Chinook being measured

A Chinook (king) salmon is measured at a test fishery on the Yukon River.

Older Chinook salmon may die in the ocean more often than previously thought, according to a life cycle simulation created by Alaska researchers.

Newly released results help explain why Chinook salmon returning to Alaska's rivers have become smaller and younger in recent years.

In a study published in the journal PLOS ONE, researchers at the University of Alaska Fairbanks found that a higher-than-expected death rate of older Chinook salmon while at sea would explain the patterns observed in recent years.

If older salmon are in fact dying at unexpected rates, the phenomenon may reflect sharks and other predators targeting bigger salmon, they said.

Scientists generally have assumed young ocean salmon face the greatest risk because they are vulnerable to nearshore predators.

“We are not saying that is wrong,” said lead author Kaitlyn Manishin, a biologist with the Alaska Department of Fish and Game. “But we want to add that there still can be significant forces acting on the population, especially on age structure, during the third ocean year.”

Manishin, a UAF College of Fisheries and Ocean Sciences alumna, co-authored the study with CFOS faculty members Andy Seitz, Curry Cunningham and Peter Westley.

“The evidence is that, in more recent times, it has gotten riskier for fish that spend more time in the ocean. This work is showing that a real critical bottleneck period seems to be at ocean-age three,” said Westley.

Chinook salmon spend the first year of their life in freshwater, then migrate to the ocean for two to five years.

Like other species of Pacific salmon, Chinook return to freshwater to reproduce and die. Some Yukon River Chinook swim 2,000 miles back to their natal streams. Their massive summer spawning migration has been part of the watershed’s cultural and ecological history for millennia.
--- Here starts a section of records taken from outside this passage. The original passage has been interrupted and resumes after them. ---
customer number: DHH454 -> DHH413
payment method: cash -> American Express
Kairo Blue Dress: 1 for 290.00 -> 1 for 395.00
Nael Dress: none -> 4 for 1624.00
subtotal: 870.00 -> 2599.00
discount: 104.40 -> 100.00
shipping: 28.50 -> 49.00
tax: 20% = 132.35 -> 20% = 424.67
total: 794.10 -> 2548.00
Today, fewer Chinook salmon are returning to the rivers to spawn, and those that do are smaller and younger than they used to be. Smaller fish make fewer eggs, which can reduce populations. People have to catch more fish to feed themselves. In commercial fisheries, each fish is worth less.

The study’s co-authors used a life cycle model to test the hypothesis that late-stage marine mortality is affecting age structure — the proportion of a population at various ages. They used data from the Salcha River, a tributary east of Fairbanks and the largest producer of Chinook in the Yukon River watershed.
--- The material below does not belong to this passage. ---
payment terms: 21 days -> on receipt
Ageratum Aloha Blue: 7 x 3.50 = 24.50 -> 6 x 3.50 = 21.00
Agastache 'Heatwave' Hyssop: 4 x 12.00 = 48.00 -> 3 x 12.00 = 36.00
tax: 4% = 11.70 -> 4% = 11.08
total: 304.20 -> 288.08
Life cycle models are based on previous research. When simulated results do not reflect nature, scientists add new information.

In this case, increasing the model’s natural mortality among Chinook at ocean-age three produced results that most closely reflected real-life returns to the spawning ground.
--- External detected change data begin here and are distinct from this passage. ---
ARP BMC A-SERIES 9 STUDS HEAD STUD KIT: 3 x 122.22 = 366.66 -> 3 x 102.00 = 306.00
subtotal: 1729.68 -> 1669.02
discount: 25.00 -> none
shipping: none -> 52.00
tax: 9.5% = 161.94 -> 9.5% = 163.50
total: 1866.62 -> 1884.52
If older Chinook are dying in the ocean, Seitz may have an explanation.

“Visual predators look for the oddball, and when Chinook reach age three they are bigger than the other species, so predators can focus on them,” he said. 

Seitz’s research with tagged Chinook has shown that many of them end up in the bellies of salmon sharks, which share the Bering Sea with Chinook salmon. Other studies have documented killer whales eating larger Chinook salmon in the North Pacific Ocean.

“For 20 years, we have been trying to figure out what is going on with Chinook salmon,” Seitz said. “We have looked at bycatch. We have looked at fishing. We have looked at environmental drivers. But people had not been considering mortality of older individuals with particular reference to predation.”